Ergonomics and Welding Fume Exposures during Stud Welding (Completed – 2009-2014)

Nathan Fethke, PhD, CPE

University of Iowa
Ph: 319-467-4563
nathan-fethke@uiowa.edu

Imagine spending your workday hunched over at a right angle for 20 minutes at a time, bearing heavy tools while at risk of inhaling toxic fumes. That’s the job of ironworkers welding floor-level studs – for instance, while securing floor decks to a new skyscraper’s steel frame. Every year thousands of workers toil at this task while erecting bridges or commercial buildings.

Nate Fethke and his team partnered with an innovative equipment manufacturer to explore an engineering solution. Fethke’s team measured workers’ posture and muscle effort using both the conventional approach and an alternative: a mobile cart to hold the arc welder. This new tool allowed workers to weld from an upright position, reducing back strain and possibly fume inhalation.

The research program was an object lesson in the hurdles to efficient technology transfer. Building a device that was able to meet workers’ demand for safety and contractors’ demand for productivity was a daunting challenge. Initial prototypes relieved strains on workers’ backs but increased demands on their shoulder muscles, and a wheeled cart effective on a flat surface encountered in bridge construction may have less mobility when encountering obstacles like waffle decking.

Meanwhile, the demands of this research design generated important collateral benefits for the field. Industrial hygienists who wanted to establish worker exposure levels to very fine particles (smaller than 300 nanometers) during a particular work task long wished for a personal monitoring system that could measure these in real time.
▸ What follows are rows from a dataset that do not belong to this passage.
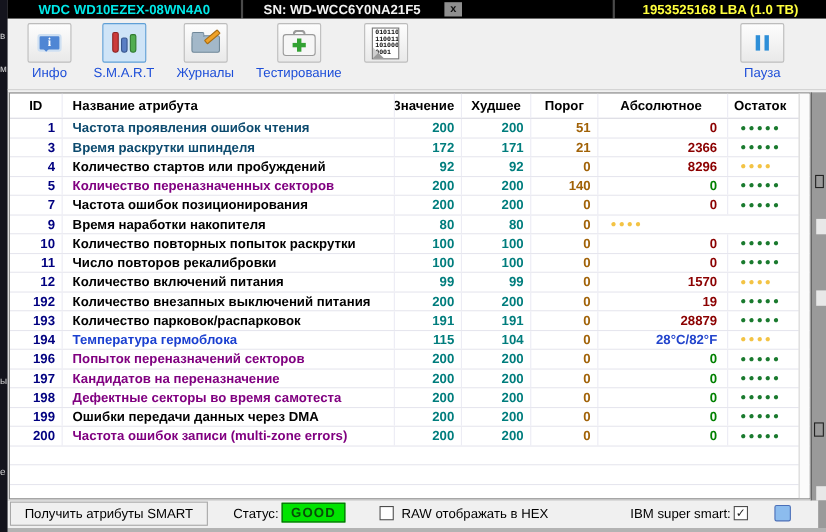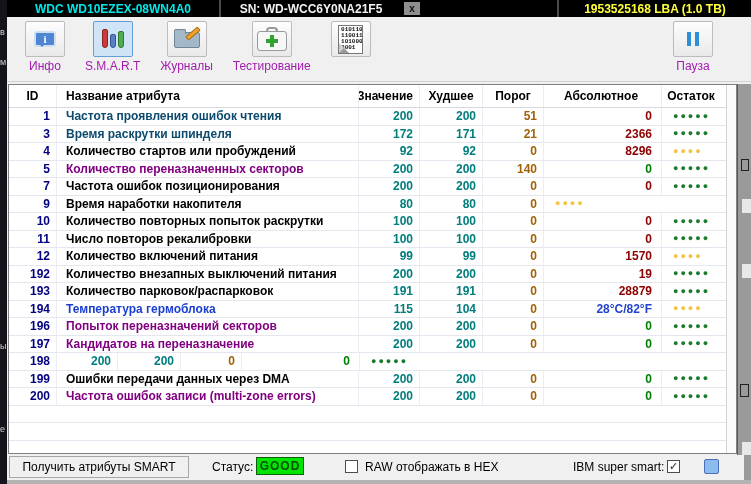"Инфо" .tb-label { color: #a21caf -> #1d4ed8 }
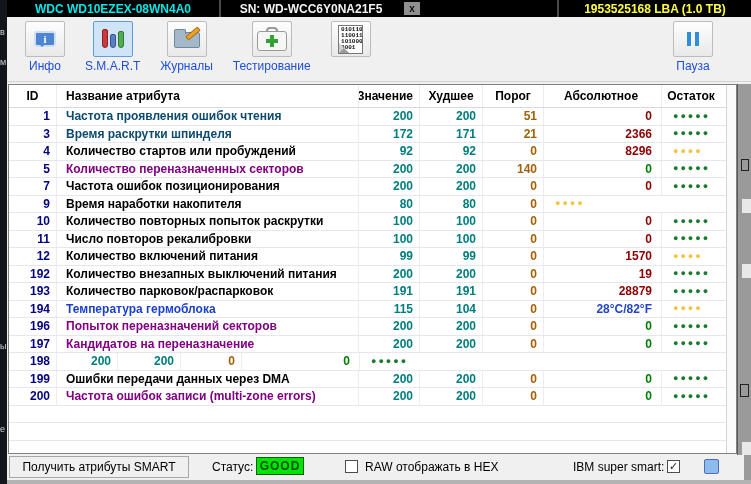"Дефектные секторы во время самотеста" div.cell { html: none -> <div>Дефектные секторы во время самотеста</div> }
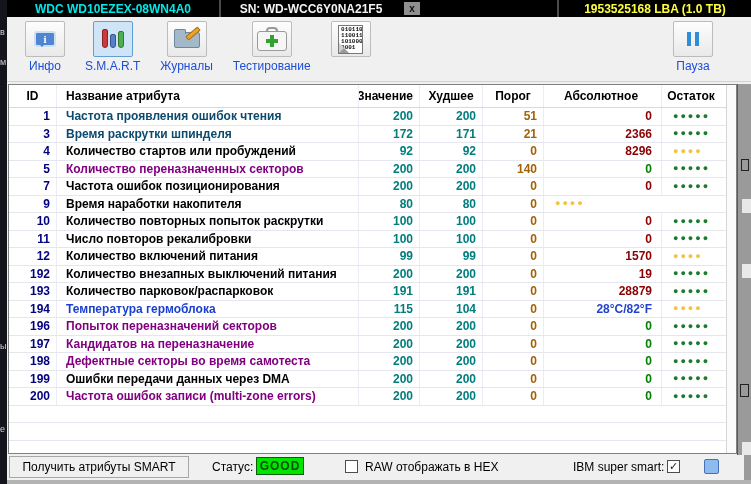"GOOD" .good-badge { width: 48px -> 58px }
A new device, the DiSCmini, promised to do this – but first scholars had to assess and validate its performance.

The team needed just this technology to assess worker exposure to contaminants in welding fume. They evaluated the DiSCmini aerosol monitor by testing its performance against two reference instruments already in use: a scanning mobility particle sizer (SMPS) and a handheld condensation particle counter (CPC). The results verified that the DiSCmini could be useful in measuring metal aerosols, such as welding fume, for personal task-based exposure monitoring, as well as many other occupational settings where very fine particles of interest are present.

RESULTS
  • Manufacturer New Rule Products used preliminary findings to modify its ergonomically designed welding cart, considerably reducing back and shoulder stresses.
  • The research team published a paper in the Journal of Occupational and Environmental Hygiene describing the validation of a handheld device – the DiSCmini – for measuring welding fume exposures in real time. The paper was cited five times in peer-reviewed scientific journals during that project year, increasing the body of knowledge in this area.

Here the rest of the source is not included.